You would think media giants would be embarrassed to be so terrified of us. The Times dares not link to us; YouTube bans and restricts us; Twitter and Facebook silenced us years ago; Amazon bans our books; Google pretends we don’t exist.

When media distort our words, we have no way to correct the record except on a website that only our readers know exists. Times readers who just want to check the quote have almost no way of doing so.

Finally, why is this not a story about journalist ethics? Journalists are supposed to guard the confidentiality of their sources, and many have gone to court to fight subpoenas of sources. In this case, a former Brietbart editor leaked 900 private email messages from Stephen Miller to an organization hostile to him. So far as I can tell, not one media account — not one — has called this a breach of ethics. Why? Because the media hate Mr. Miller, and no doubt believe journalist ethics don’t apply to “racists.”

O tempora, o mores!

Update: I’ve now learned that this story was on the Times‘ front page:

Second update: I sent this letter to the Times on November 19, but the Times has yet to respond.

Dear New York Times,

On November 18, you published this article about Stephen Miller, which quotes me and Peter Brimelow. It begins with the following words, which I assume were written by Miss Rogers, who contacted both of us before publication:

Peter Brimelow, the founder of the anti-immigration website VDARE, believes that diversity has weakened the United States, and that the increase in Spanish speakers is a “ferocious attack on the living standards of the American working class.”

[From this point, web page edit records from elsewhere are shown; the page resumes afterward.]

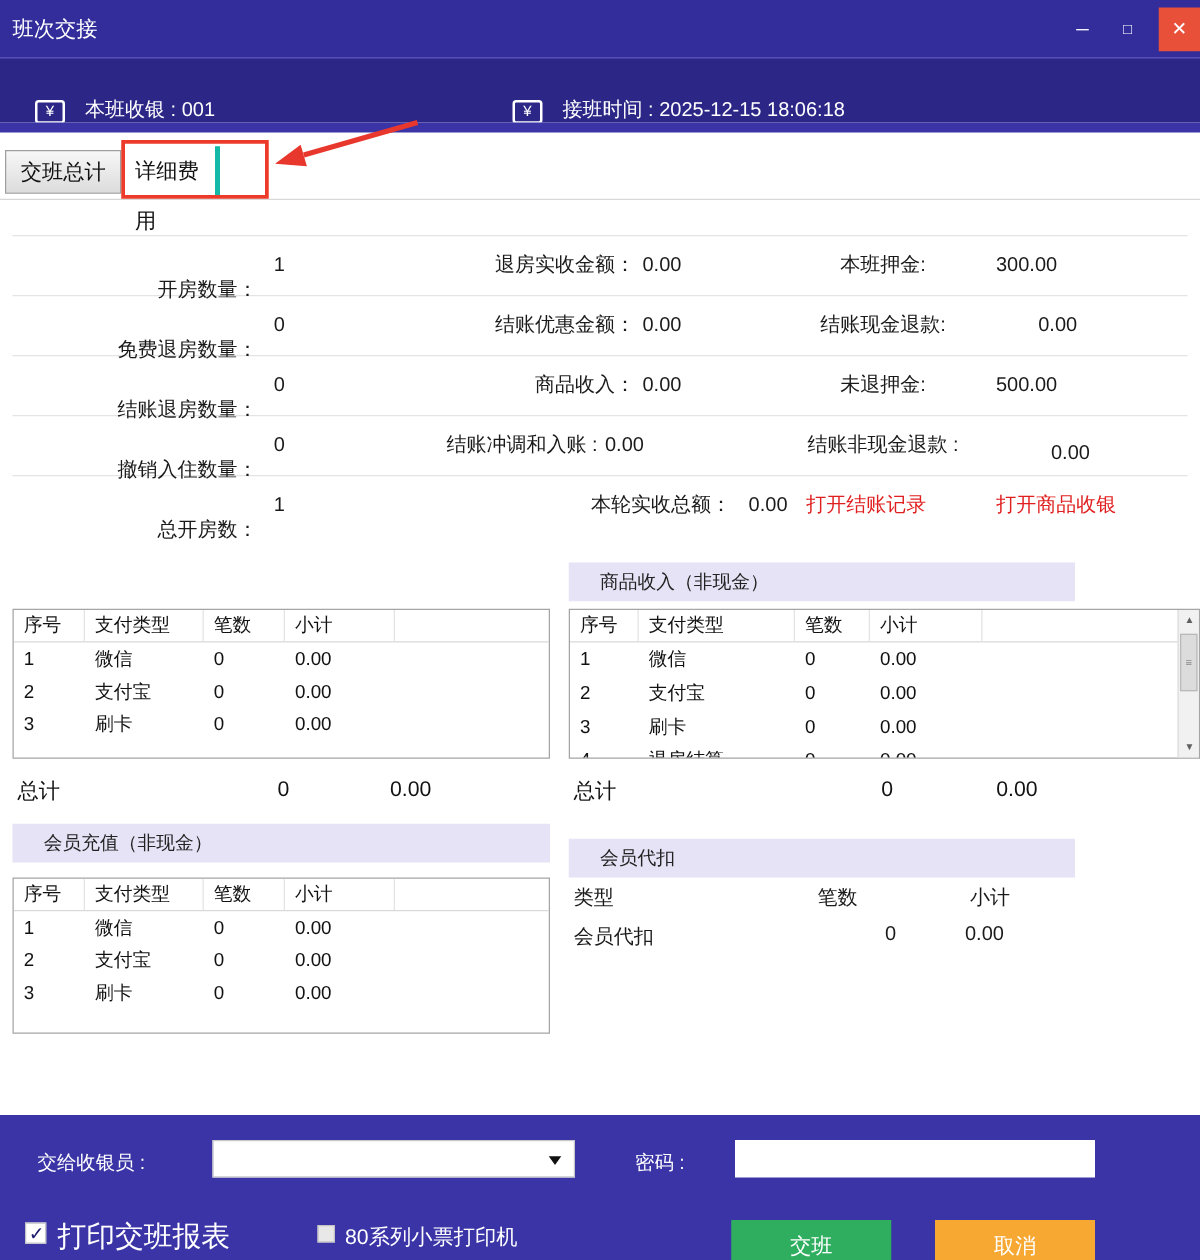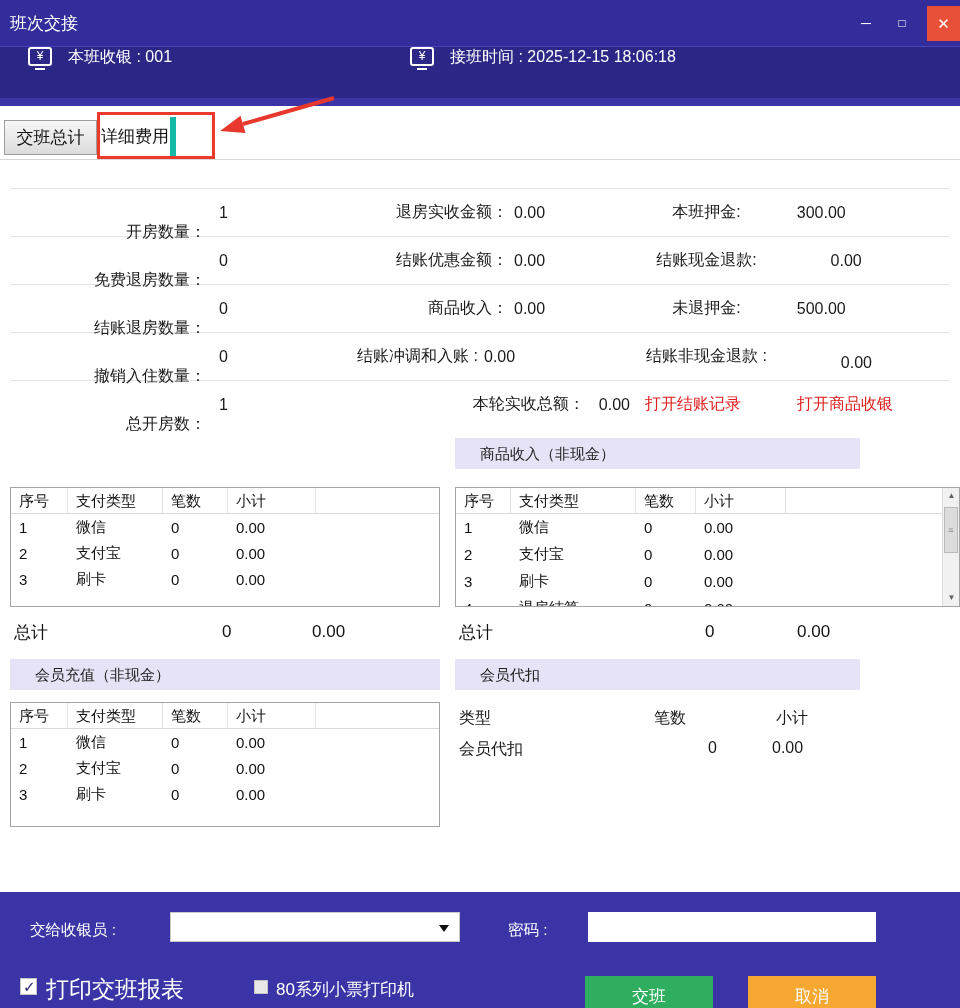--- a/index.html
+++ b/index.html
@@ -16,7 +16,7 @@
 
   
   .infobar { position:absolute; left:0; top:46px; width:960px; height:52px; background:#2C2787; border-top:1px solid #4A44B8; }
-  .info-item { position:absolute; top:0; height:52px; display:flex; align-items:flex-start; color:#fff; font-size:16px; }
+  .info-item { position:absolute; top:0; height:52px; display:flex; align-items:flex-end; color:#fff; font-size:16px; }
   .info-item.one { left:28px; }
   .info-item.two { left:410px; }
   .reg-icon { position:relative; width:24px; height:19px; border:2px solid #fff; border-radius:3px; margin-right:16px; text-align:center; }

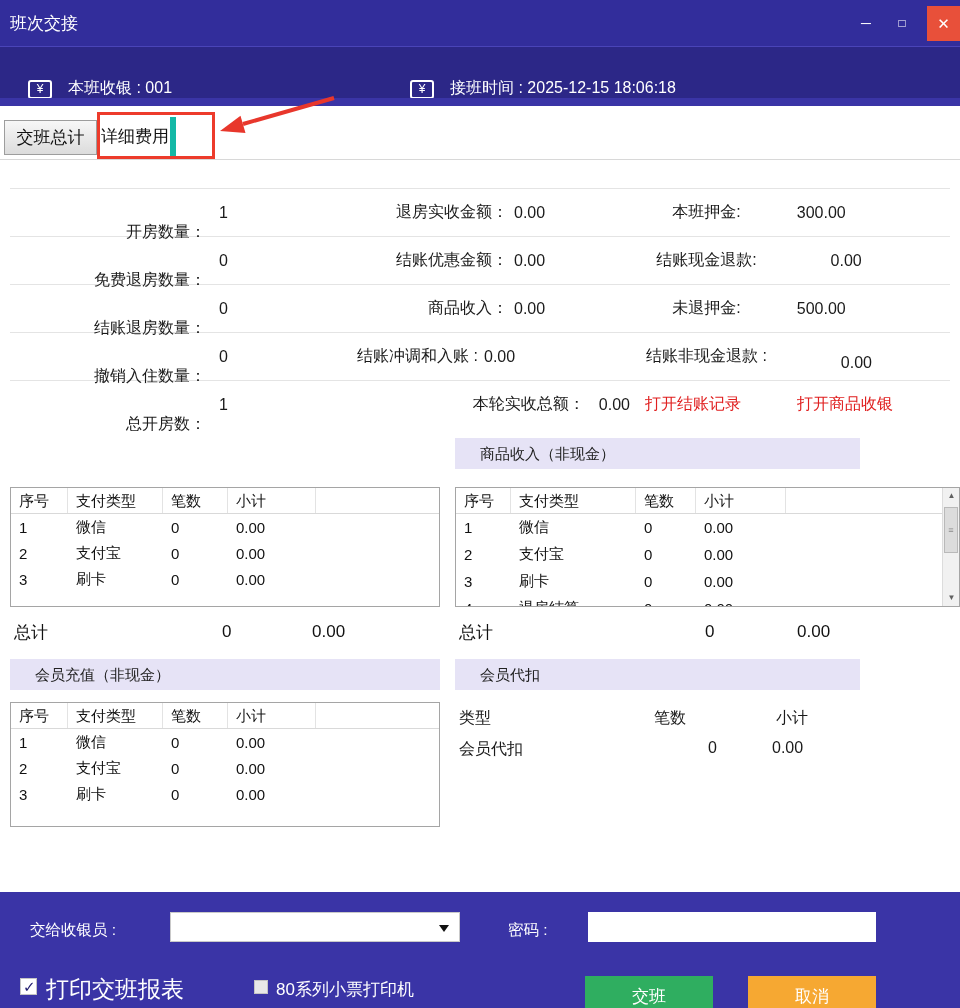--- a/index.html
+++ b/index.html
@@ -27,7 +27,7 @@
   
   .tab { position:absolute; font-size:17px; color:#111; }
   .tab-summary { left:4px; top:120px; width:93px; height:35px; background:linear-gradient(#f7f7f7,#dcdcdc); border:1px solid #9d9d9d; text-align:center; line-height:33px; }
-  .tab-detail { left:98px; top:117px; width:78px; height:40px; background:#fff; border-right:6px solid #14b8a6; text-align:left; line-height:40px; padding-left:3px; }
+  .tab-detail { left:98px; top:117px; width:78px; height:40px; background:#fff; border-right:4px solid #14b8a6; text-align:left; line-height:40px; padding-left:10px; }
   .tabs-divider { position:absolute; left:0; top:159px; width:960px; height:1px; background:#d8d8d8; }
   .anno-box { position:absolute; left:97px; top:112px; width:118px; height:47px; border:3px solid #ED3B2B; z-index:6; }
   .anno-arrow { position:absolute; left:206px; top:92px; z-index:7; }

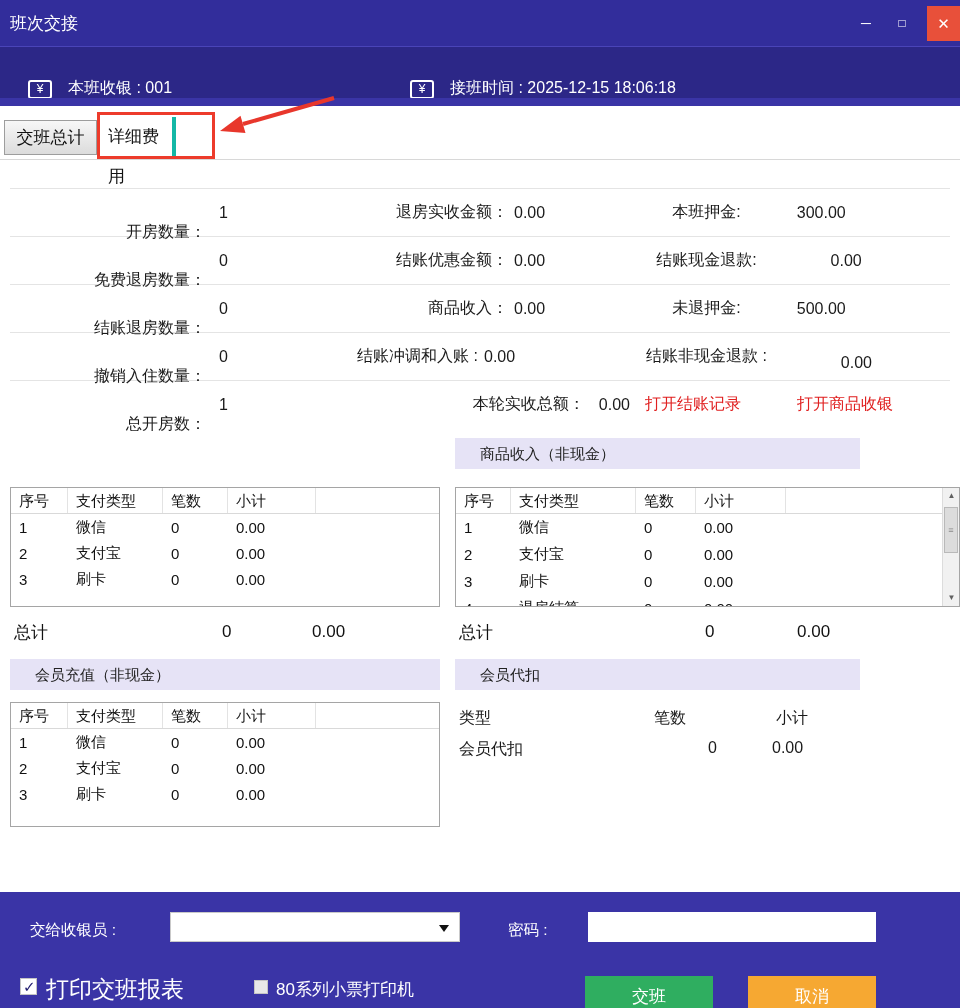--- a/index.html
+++ b/index.html
@@ -56,7 +56,7 @@
   
   .sec-head { position:absolute; height:31px; background:#E6E3F6; color:#222; font-size:15px; line-height:31px; padding-left:25px; }
   .sec-l { left:10px; width:430px; }
-  .sec-r { left:455px; width:405px; }
+  .sec-r { left:455px; width:405px;margin-top:12px; }
   .sec-row1 { top:438px; }
   .sec-row2 { top:659px; }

Jared Taylor, the editor of the white nationalist magazine American Renaissance, is a self-described “white advocate” who has written that “newcomers are not the needy; they are the greedy.

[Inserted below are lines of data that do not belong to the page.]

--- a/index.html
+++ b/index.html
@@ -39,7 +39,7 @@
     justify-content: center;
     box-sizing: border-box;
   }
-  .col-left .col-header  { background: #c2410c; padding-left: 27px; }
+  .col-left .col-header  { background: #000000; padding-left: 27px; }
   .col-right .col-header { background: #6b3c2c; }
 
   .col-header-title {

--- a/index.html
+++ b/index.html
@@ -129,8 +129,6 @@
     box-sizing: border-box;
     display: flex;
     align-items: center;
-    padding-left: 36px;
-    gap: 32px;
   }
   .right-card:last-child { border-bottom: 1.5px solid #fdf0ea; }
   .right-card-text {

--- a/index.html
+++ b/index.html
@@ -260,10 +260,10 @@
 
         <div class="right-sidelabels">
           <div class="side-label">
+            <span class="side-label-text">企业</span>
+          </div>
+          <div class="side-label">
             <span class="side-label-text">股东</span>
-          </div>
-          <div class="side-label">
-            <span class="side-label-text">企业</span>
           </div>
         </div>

Miss Rogers at least provides a link to the Brimelow quote — to a hostile account of a speech he gave seven years ago. Miss Rogers cannot know if this is an accurate transcription, but even that account makes it clear that Mr. Brimelow was talking about Spanish-speaking immigrants arriving in such numbers that English-speaking Americans can’t even get a job at McDonald’s. Without this context, Mr. Brimelow’s remarks make no sense.

Miss Rogers treats me even more deceptively. First, by quoting me immediately after comments about the United States, she implies I am talking about newcomers coming here — which is wrong. Second, she provides no link. You will understand why, if you read what I actually wrote, in an article about Syrian migrants to Europe:

Many have decided they are just tired of refugee camps – and the ones in Lebanon have cut back somewhat on handouts. Those coming straight from Syria just want a chance at Europe, too. As one 35-year-old woman who brought two young children with her from Aleppo explained at the Hungarian border, “I decided to leave Syria because I want my kids to have a comfortable life, to study.”

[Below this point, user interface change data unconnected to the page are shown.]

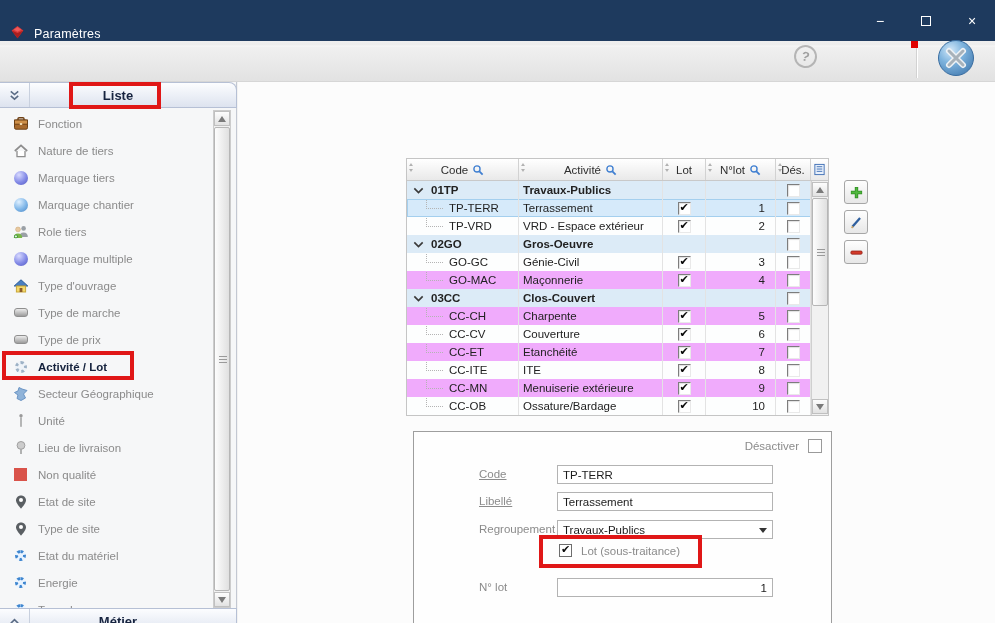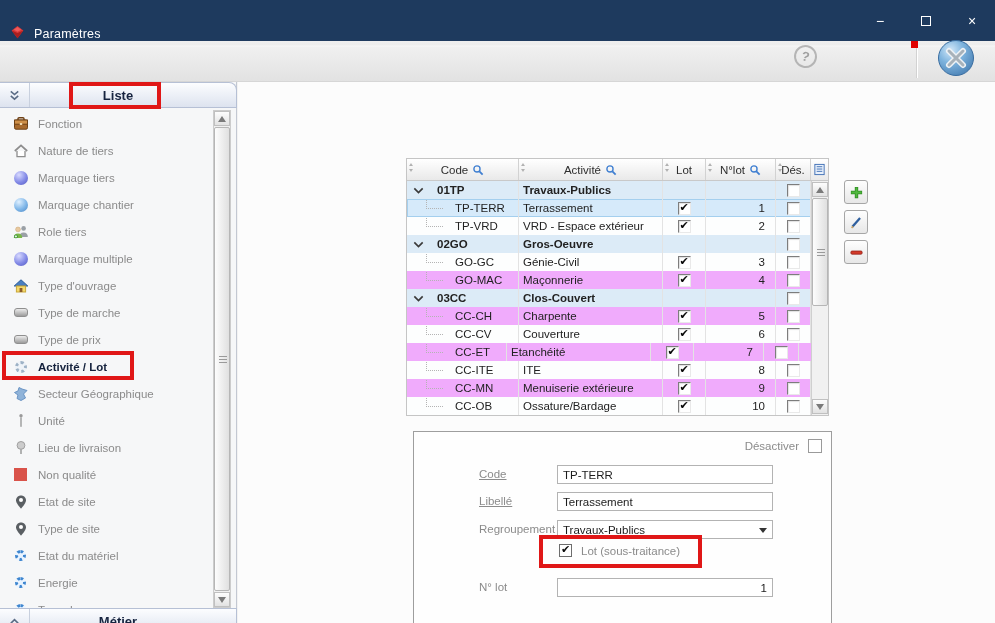--- a/index.html
+++ b/index.html
@@ -98,7 +98,7 @@
   .td.c-nlot{justify-content:flex-end;padding-right:10px;}
   .td.c-des{justify-content:center;}
   .chev{margin-left:6px;width:16px;flex:none;display:flex;align-items:center;}
-  .codegap{margin-left:8px;}
+  .codegap{margin-left:2px;}
   .tree{margin-left:14px;width:26px;height:100%;position:relative;flex:none;}
   .tree::before{content:"";position:absolute;left:5px;top:-9px;width:16px;height:18px;
                 border-left:1px dotted #b4b4b4;border-bottom:1px dotted #b4b4b4;}

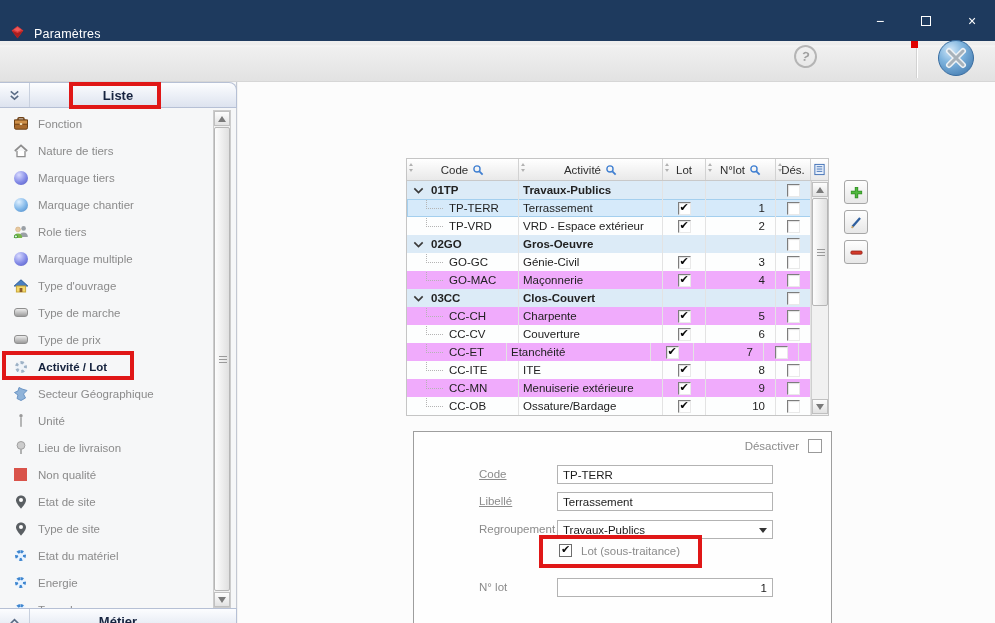--- a/index.html
+++ b/index.html
@@ -568,7 +568,7 @@
           </div>
         </div>
         <div class="tr alt">
-          <div class="td c-code" style="width: 100px;">
+          <div class="td c-code" style="width: 112px;">
             <span class="tree"></span>
             <span class="codegap">CC-ET</span>
           </div>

In any case, it’s hardly the poor who are making the trip. Smugglers charge as much as $2,000 per adult to ferry people just a couple of miles from Turkey to a Greek island. It takes money to travel on to Germany or Sweden – though some European countries are laying on free travel, food, and shelter. These newcomers are not the needy; they are the greedy.

Miss Rogers quotes me as saying “newcomers are not the needy; they are the greedy.” She left out the word “these” because she didn’t want to explain why, in my view, these particular newcomers are not needy. Instead, she attributes to me a harsh position on all newcomers.

If I had visited a prison for violent women and had written that I thought “these women deserve to be locked up,” would it be accurate journalism to leave out the word “these,” and quote me as saying that I think “women deserve to be locked up”?

Please correct the article so that the Brimelow and Taylor quotes are honest, not deceptive. Please also correct the YouTube video that includes the quotes.